Start of Block
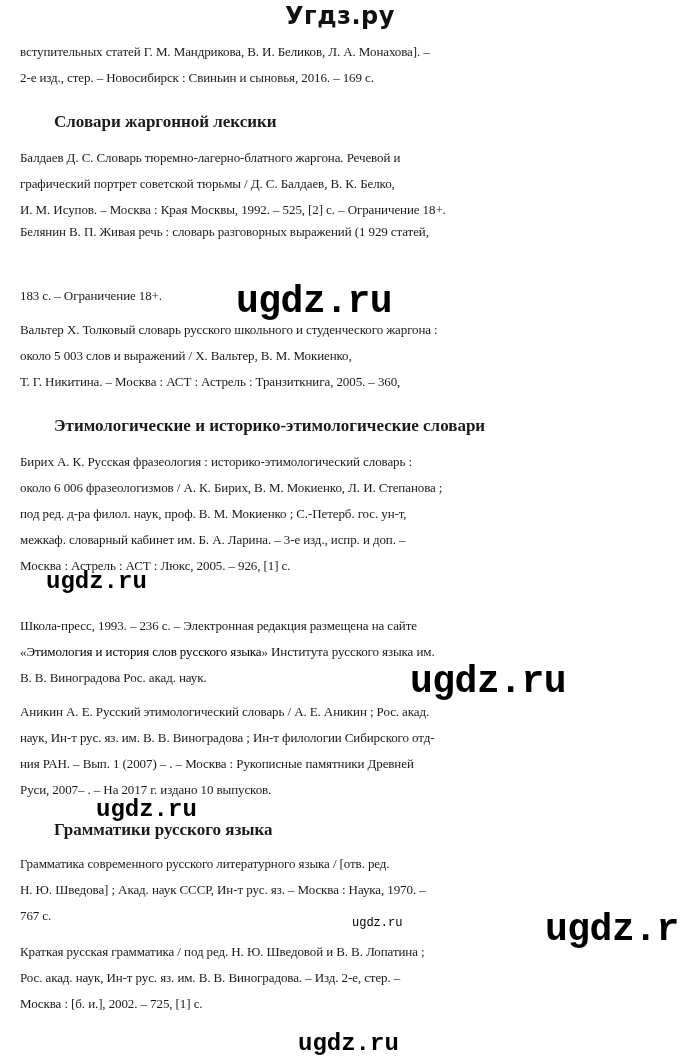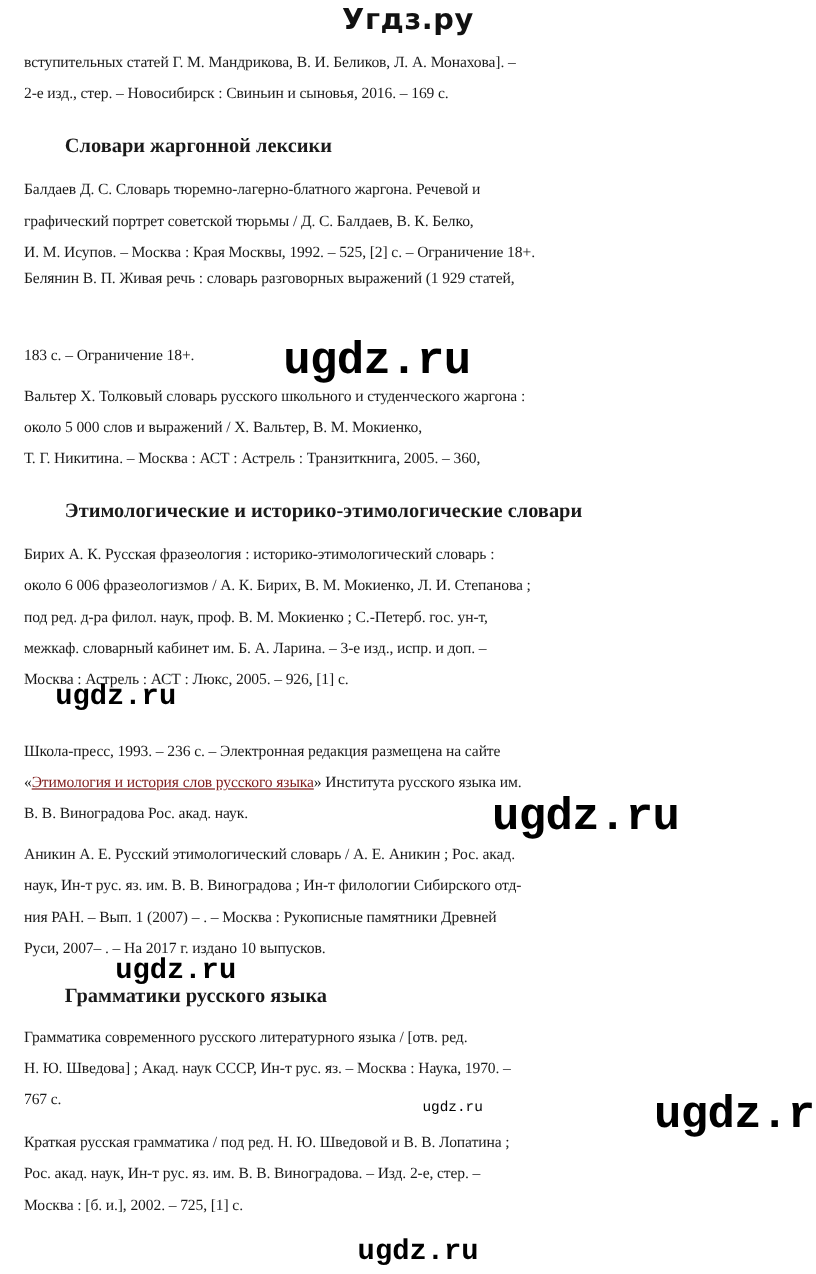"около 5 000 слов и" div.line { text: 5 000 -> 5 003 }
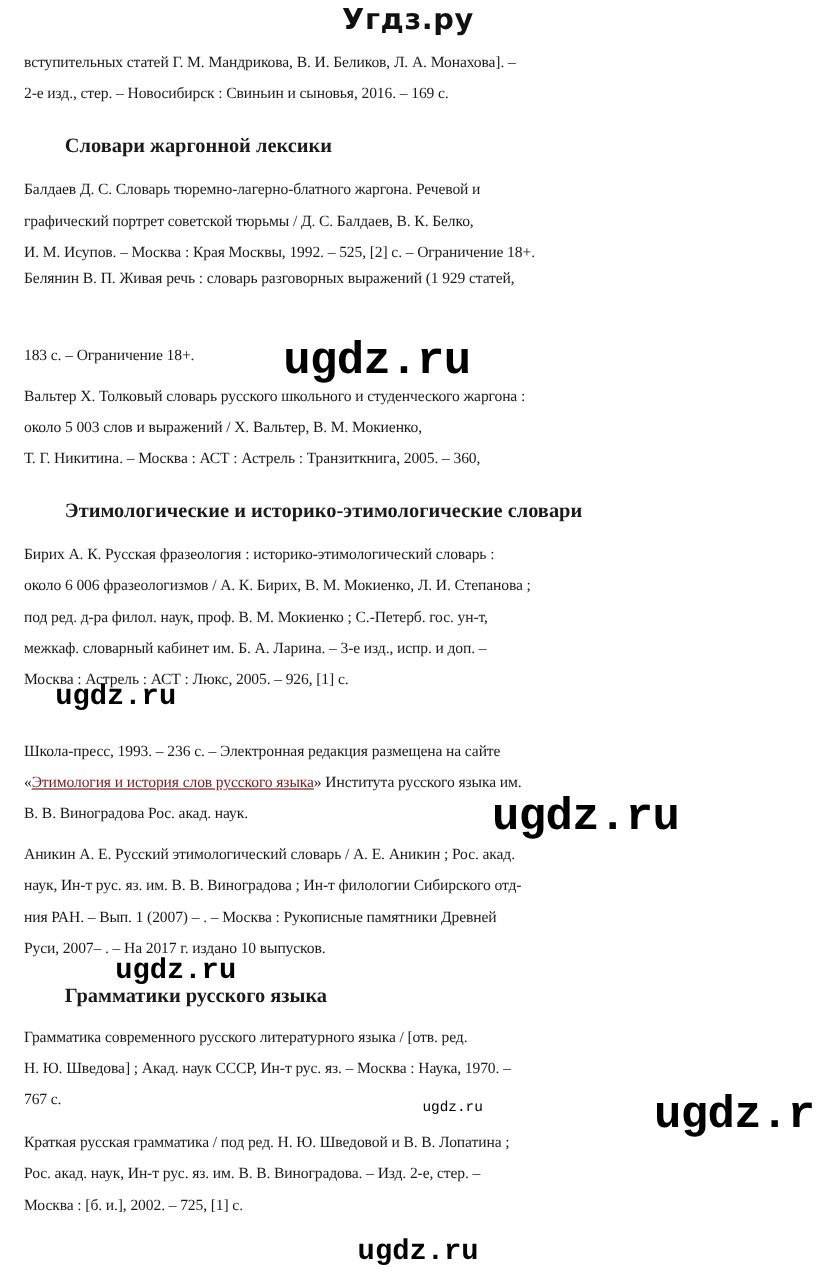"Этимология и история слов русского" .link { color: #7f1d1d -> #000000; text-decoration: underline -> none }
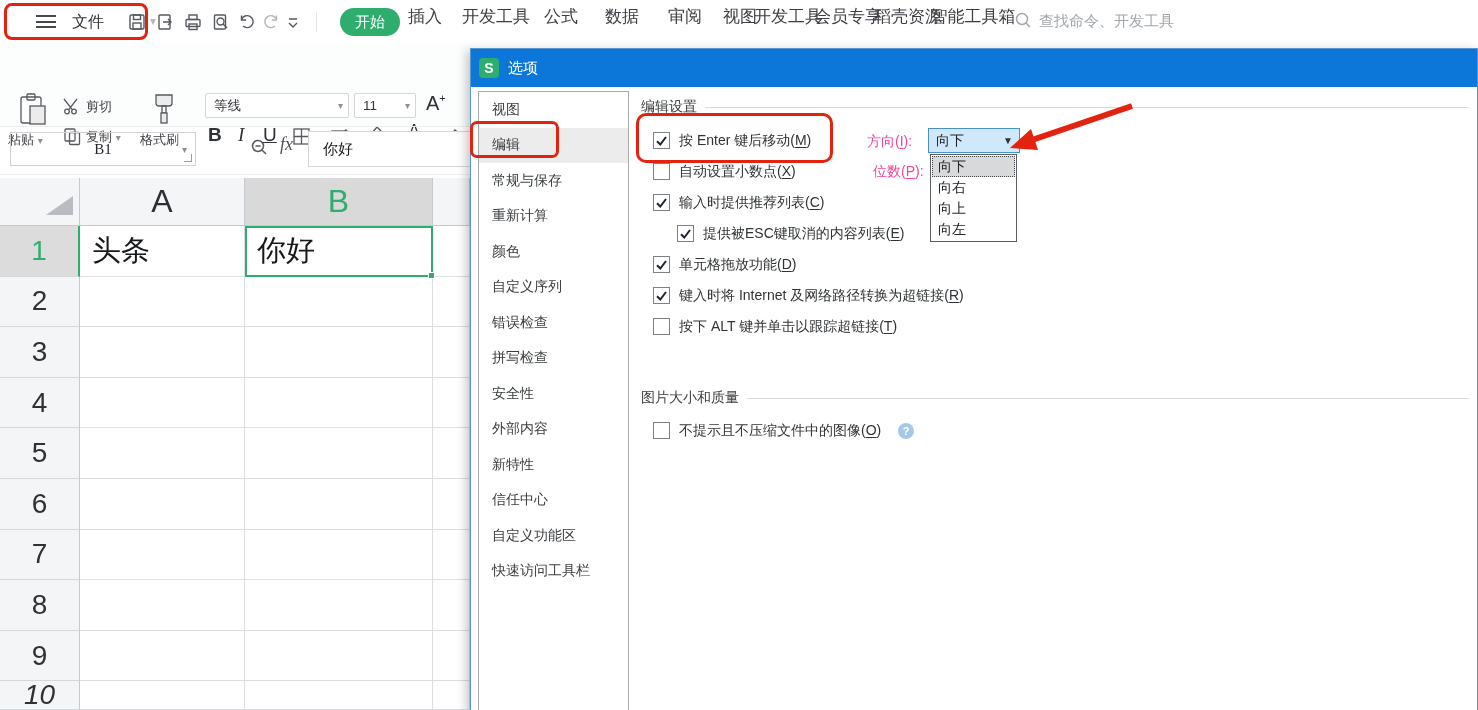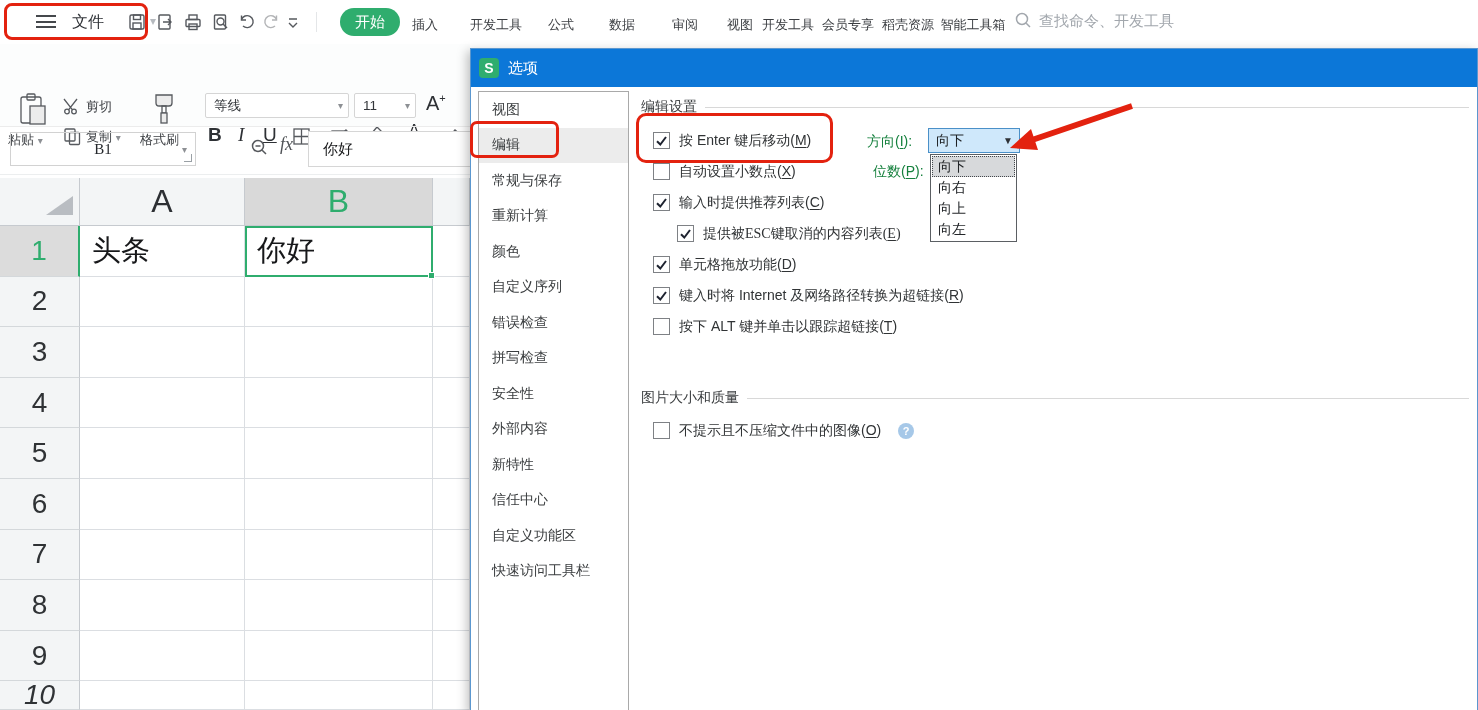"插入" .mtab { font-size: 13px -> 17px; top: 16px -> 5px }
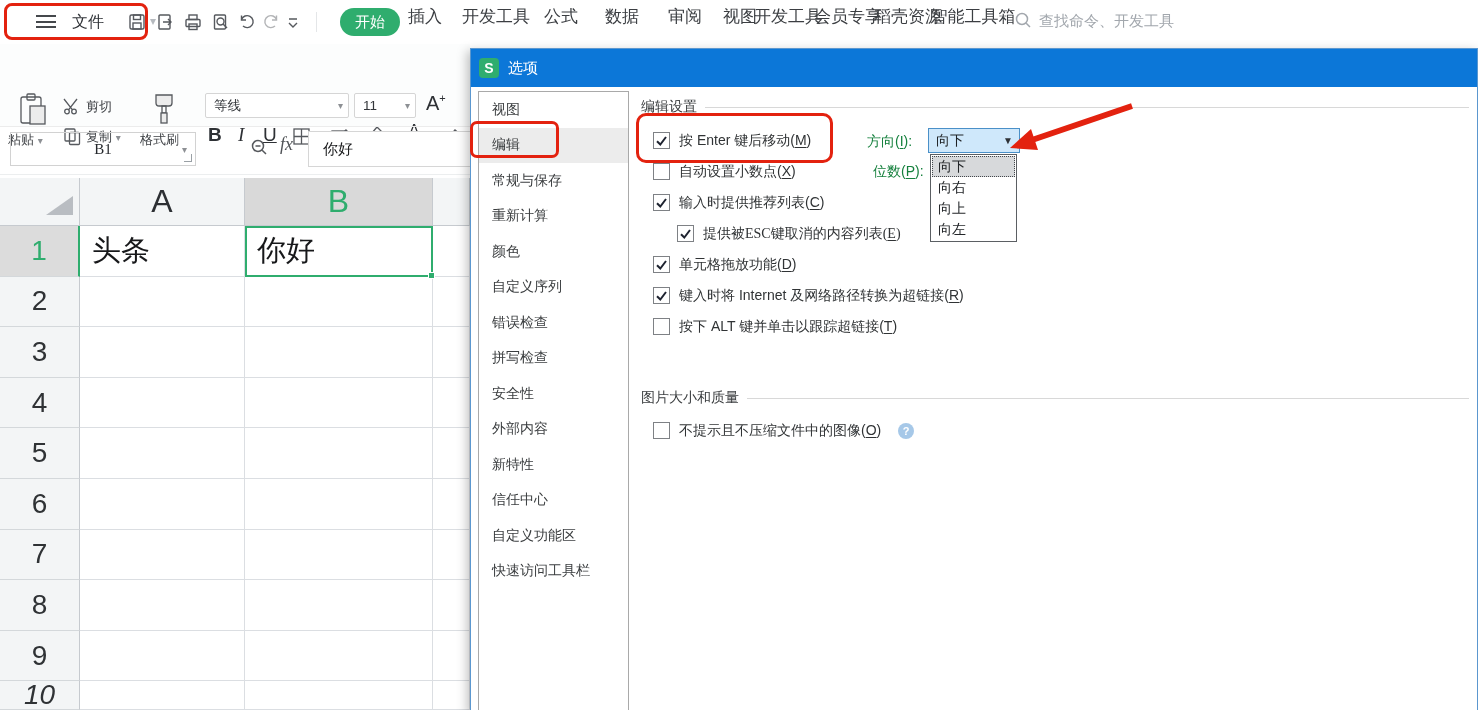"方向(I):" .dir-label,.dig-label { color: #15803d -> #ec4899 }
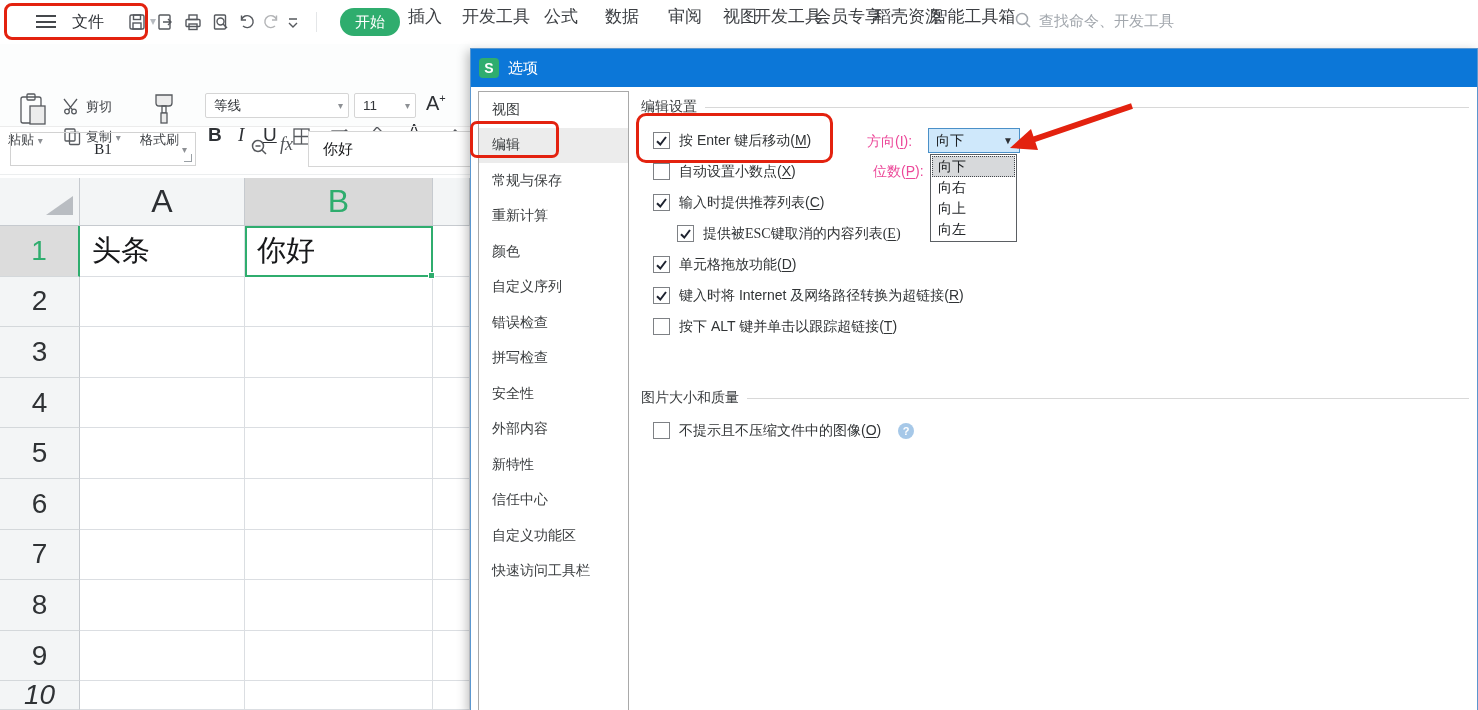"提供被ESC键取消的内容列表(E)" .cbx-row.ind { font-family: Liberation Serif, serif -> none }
End of Block
### [What you need to do]
Nothing but the lines from the beginning of the material above through the line containing "color: #15803d ->" should appear in the answer, copied exactly and free of pictures.

### [Response area]
"около 5 000 слов и" div.line { text: 5 000 -> 5 003 }
"Этимология и история слов русского" .link { color: #7f1d1d -> #000000; text-decoration: underline -> none }
"插入" .mtab { font-size: 13px -> 17px; top: 16px -> 5px }
"方向(I):" .dir-label,.dig-label { color: #15803d -> #ec4899 }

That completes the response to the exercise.